British Foreign Secretary Liz Truss just delivered the six-month report that Britain compiles twice a year to cover the state of play in Hong Kong. It is damning in its condemnation of the oppression of citizens by the Hong Kong puppet government and the Chinese Communist Party above it.
In particular, a much-hated National Security Law went into effect on June 30, 2020, imposed directly from Beijing rather than having any input from Hong Kong's people or their representatives. But the local authorities - the police, the courts, the administration of Chief Executive Carrie Lam, and the shadowy National Security Office - have abused it to persecute any and all of Beijing's perceived enemies.
The media is under attack, sometimes literally. Unions, civic groups and student unions have been forced to disband. There's an informant's hotline, East Germany-style, for you to rat on your neighbors if you think they're not patriotic enough. You can feed through information, photos, audio clips and video files if you want to report a violation of the National Security Law, which is so vague that popular protest slogans can land you in jail.
Britain notes that any contact by its politicians with anyone in Hong Kong is often construed by Beijing and the Hong Kong government as "foreign collusion." This can involve the simplest diplomatic contact, and in fact Beijing's critics are dubbed to be "colluding" with, well, anyone that they contact overseas. The Hong Kong government and China frequently refer to shady "foreign forces," which sounds like an army, or the CIA, but can equally mean the World Association of Girl Guides and Girl Scouts. They never identify who these "foreign forces" are.
Hong Kong is preparing to hold joke elections on December 19. They're a sham designed to pretend there's any semblance of democracy in the city. But no pro-democracy candidates are running - they're not allowed to, since only pre-screened "patriots" who support the mainland government and the Chinese Communist Party can take part.

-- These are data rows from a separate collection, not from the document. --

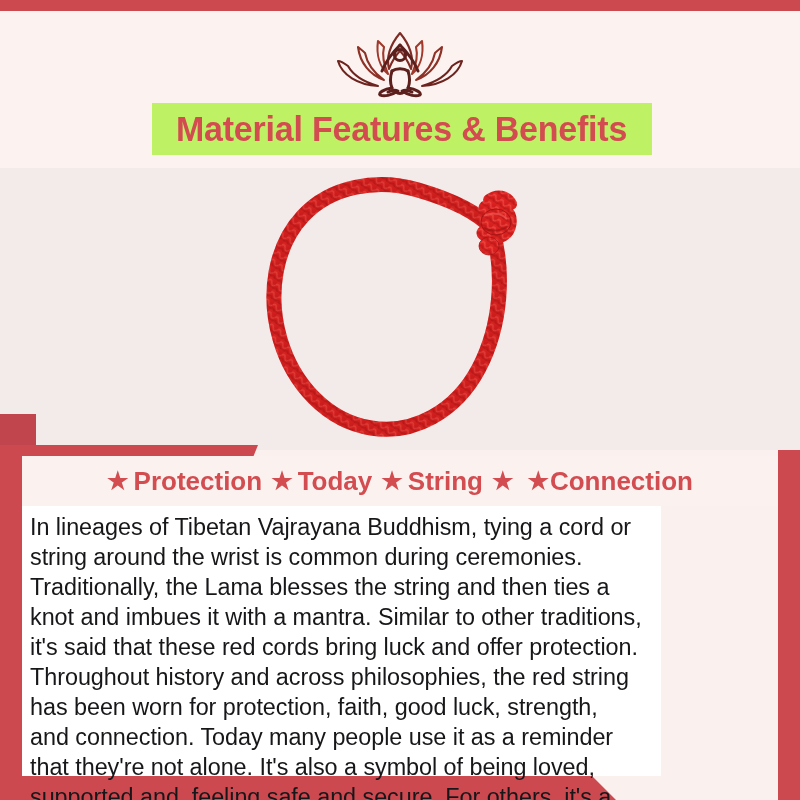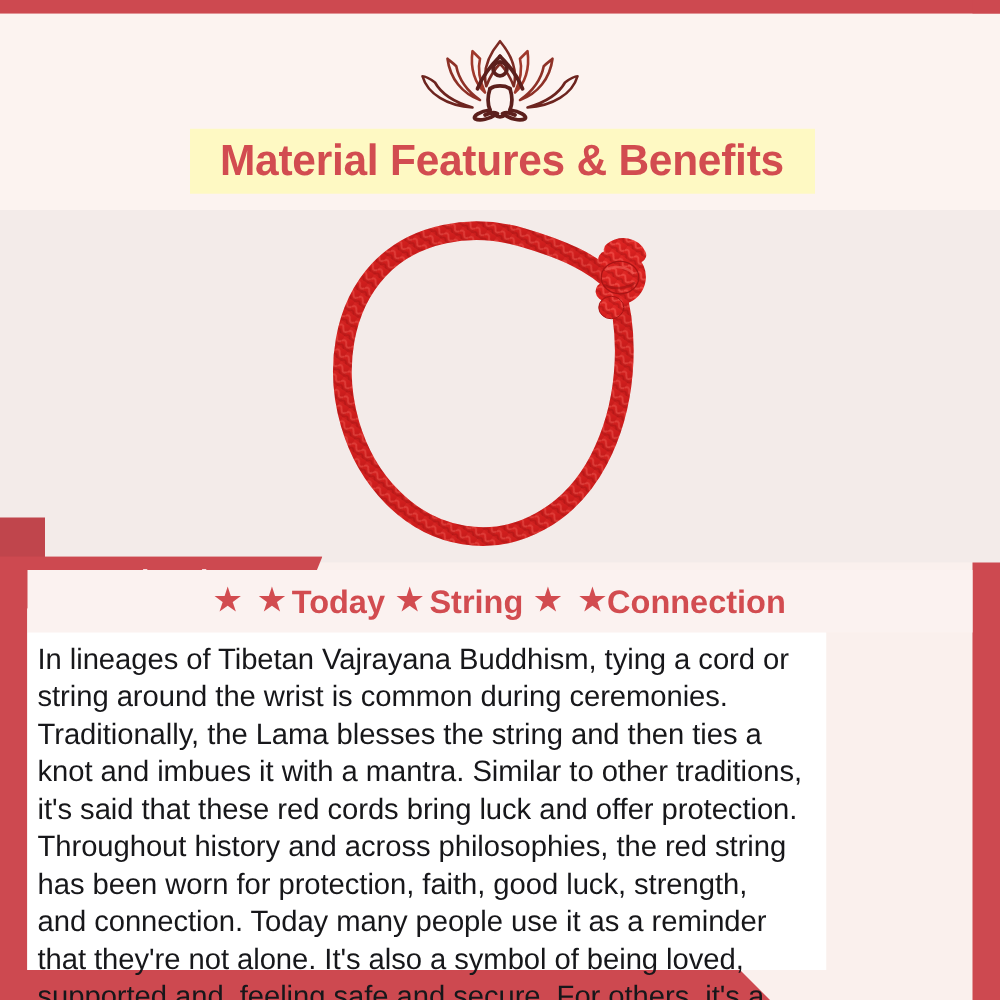--- a/index.html
+++ b/index.html
@@ -77,21 +77,21 @@
     color: #3a2c2a;
     text-align: center;
     text-indent: 3px;
   }
 
   
   .title-plaque {
     position: absolute;
     left: 152px; top: 103px;
     width: 500px; height: 52px;
-    background: #fef9c3;
+    background: #bef264;
     display: flex;
     align-items: center;
     justify-content: center;
   }
   .title-text {
     font-family: "Liberation Sans Narrow", "Liberation Sans", sans-serif;
     font-weight: bold;
     font-size: 35px;
     letter-spacing: -0.2px;
     color: #d24c50;
@@ -291,20 +291,21 @@
   </div>
 
   <div class="ribbon-shade"></div>
   <div class="ribbon">
     <span class="ribbon-text">Red String</span>
   </div>
 
   <div class="benefits-strip">
     <span class="benefit">
       <span class="star">★</span>
+      <span>Protection</span>
     </span>
     <span class="benefit">
       <span class="star">★</span>
       <span>Today</span>
     </span>
     <span class="benefit">
       <span class="star">★</span>
       <span>String</span>
     </span>
     <span class="benefit">

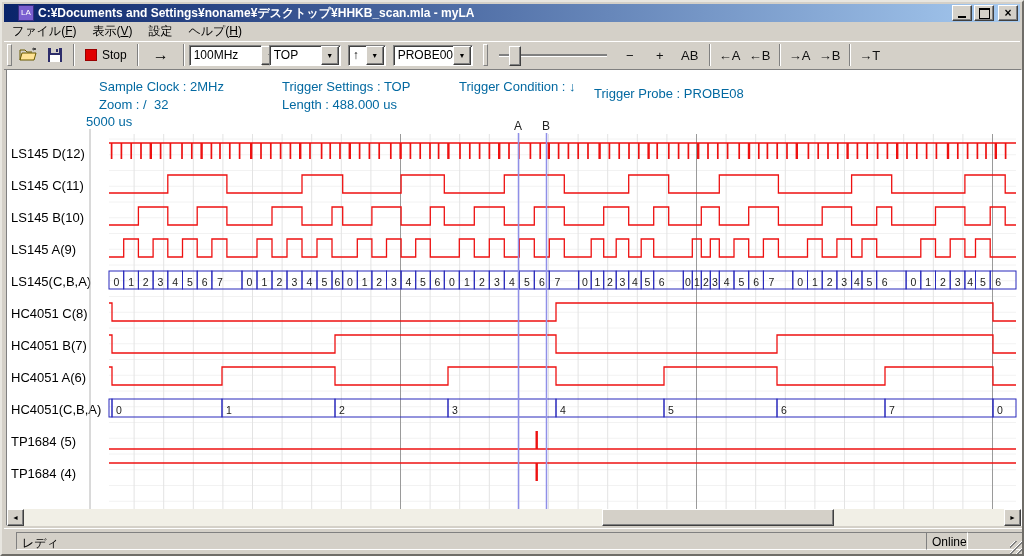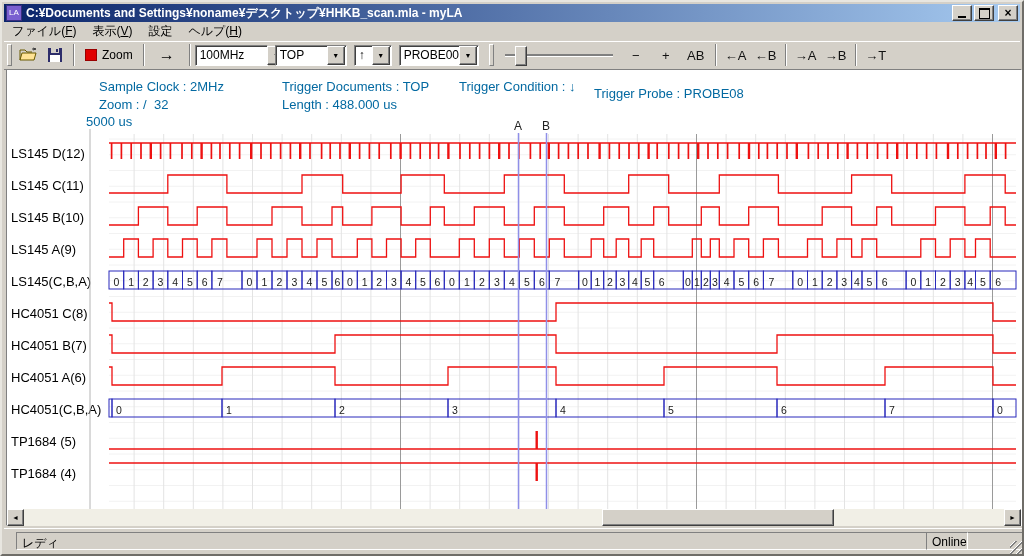--- a/index.html
+++ b/index.html
@@ -5,21 +5,21 @@
   html,body{margin:0;padding:0;background:#555;}
   #root{position:relative;width:1024px;height:556px;background:#d4d0c8;
         font-family:"Liberation Sans","DejaVu Sans",sans-serif;overflow:hidden;
         border:2px solid;border-color:#e8e6e0 #6f6d68 #6f6d68 #e8e6e0;box-sizing:border-box;}
   .abs{position:absolute;}
   
   #titlebar{left:2px;top:2px;width:1016px;height:18px;
             background:linear-gradient(to right,#0a246a,#a6caf0);
             display:flex;align-items:center;padding:0 2px;box-sizing:border-box;}
   #app-icon{width:14px;height:14px;background:#7a5fd0;border:1px solid #3a2f80;
-            color:#fff;font-size:8px;line-height:14px;text-align:center;flex:0 0 auto;}
+            color:#fff;font-size:8px;line-height:14px;text-align:center;flex:0 0 auto;margin-left:12px;}
   #title-text{color:#fff;font-size:12px;font-weight:bold;margin-left:4px;white-space:nowrap;
               overflow:hidden;flex:1 1 auto;}
   .tbtn{width:18px;height:14px;background:#d4d0c8;border:1px solid;margin-left:2px;
         border-color:#fff #404040 #404040 #fff;box-shadow:inset -1px -1px 0 #808080;
         display:flex;align-items:flex-end;justify-content:center;flex:0 0 auto;
         font-size:10px;line-height:10px;color:#000;}
   .tbtn .mingl{width:8px;height:2px;background:#000;margin:0 0 2px 0;}
   .tbtn .maxgl{width:9px;height:8px;border:1px solid #000;border-top-width:2px;margin-bottom:1px;}
   .tbtn .closegl{font-size:12px;font-weight:bold;line-height:13px;}
   
@@ -111,21 +111,21 @@
       <svg width="18" height="16">
         <rect x="1" y="1" width="14" height="14" fill="#2d2d6b"></rect>
         <rect x="4" y="1" width="8" height="5" fill="#d4d0c8"></rect>
         <rect x="9" y="2" width="2" height="3" fill="#2d2d6b"></rect>
         <rect x="3" y="8" width="10" height="7" fill="#fff"></rect>
       </svg>
     </div>
     <div class="sep"></div>
     <div id="stop-btn" class="tool-btn">
       <span class="sq"></span>
-      <span>Zoom</span>
+      <span>Stop</span>
     </div>
     <div class="sep"></div>
     <div id="run-btn" class="tool-btn">→</div>
     <div class="sep"></div>
     <span id="combo-slot" style="display: flex;">
         <div class="combo" style="width: 73px; gap: 23px;">
           <span class="combo-text">100MHz</span>
           <span class="combo-btn">▼</span>
         </div>
         <div class="combo" style="width: 72px;">
@@ -165,21 +165,21 @@
         <div class="sep"></div>
         <div class="btn-group">
           <div class="flat-btn">→T</div>
         </div>
       </span>
   </div>
 
   <div id="client" class="abs"></div>
 
   <div class="info-text" style="left:97px;top:77px">Sample Clock : 2MHz</div>
-  <div class="info-text" style="left:280px;top:77px">Trigger Documents : TOP</div>
+  <div class="info-text" style="left:280px;top:77px">Trigger Settings : TOP</div>
   <div class="info-text" style="left:457px;top:77px">Trigger Condition : ↓</div>
   <div class="info-text" style="left:592px;top:84px">Trigger Probe : PROBE08</div>
   <div class="info-text" style="left:97px;top:95px">Zoom : /  32</div>
   <div class="info-text" style="left:280px;top:95px">Length : 488.000 us</div>
   <div class="info-text" style="left:84px;top:112px">5000 us</div>
 
   <div class="cursor-label" style="left:512px;top:117px">A</div>
   <div class="cursor-label" style="left:540px;top:117px">B</div>
 
   <span id="siglabel-slot"><div class="sig-label" style="top: 144px;">LS145 D(12)</div><div class="sig-label" style="top: 176px;">LS145 C(11)</div><div class="sig-label" style="top: 208px;">LS145 B(10)</div><div class="sig-label" style="top: 240px;">LS145 A(9)</div><div class="sig-label" style="top: 272px;">LS145(C,B,A)</div><div class="sig-label" style="top: 304px;">HC4051 C(8)</div><div class="sig-label" style="top: 336px;">HC4051 B(7)</div><div class="sig-label" style="top: 368px;">HC4051 A(6)</div><div class="sig-label" style="top: 400px;">HC4051(C,B,A)</div><div class="sig-label" style="top: 432px;">TP1684 (5)</div><div class="sig-label" style="top: 464px;">TP1684 (4)</div></span>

The vast majority of opposition politicians have either gone into exile, or are in jail. The city's most-popular newspaper, the pro-democracy tabloid Apple Daily, was forced to shut down when its accounts were frozen and its top executives arrested. On Monday, the newspaper's founder, Jimmy Lai, was sentenced to 13 months in prison for attending a vigil honoring those who died in the 1989 Tiananmen Square massacre. Hong Kong used to mark the June 4 anniversary with a memorial service attended by thousands of people. It has been banned the last two years, under the pretense that it would violate Covid-19 protocols.
Lai, who was sentenced alongside seven other pro-democracy leaders, is already in prison. He was convicted of inciting people to participate in a rally for a cause that is, at least on paper, legal to celebrate. But the police didn't approve the vigil - for political reasons they pretend are all about public health. A hand-picked judge doing Beijing's bidding, Amanda Woodcock, insists there's a need for "deterrent" sentences due to the disruption to public order and the way those attending "belittled" a public-health threat. She insists those convicted thought the Tiananmen Square massacre commemoration was "more important than protecting the community."
They thought nothing of the sort. Lai wrote a mitigation letter that you can find here. Any punishment will see him share the "burden and the glory" of those who shed their blood to proclaim truth, justice and goodness. "May the power of love of the meek prevail over the power of destruction of the strong," he says.
These social issues bubble away, a poisonous undercurrent beneath society. It is the issues over U.S. listings that have depressed the city's stock market this year, not to mention the forced deleveraging of the Chinese property industry. Hong Kongers will remain depressed as long as they're oppressed by the dictatorship sitting atop them.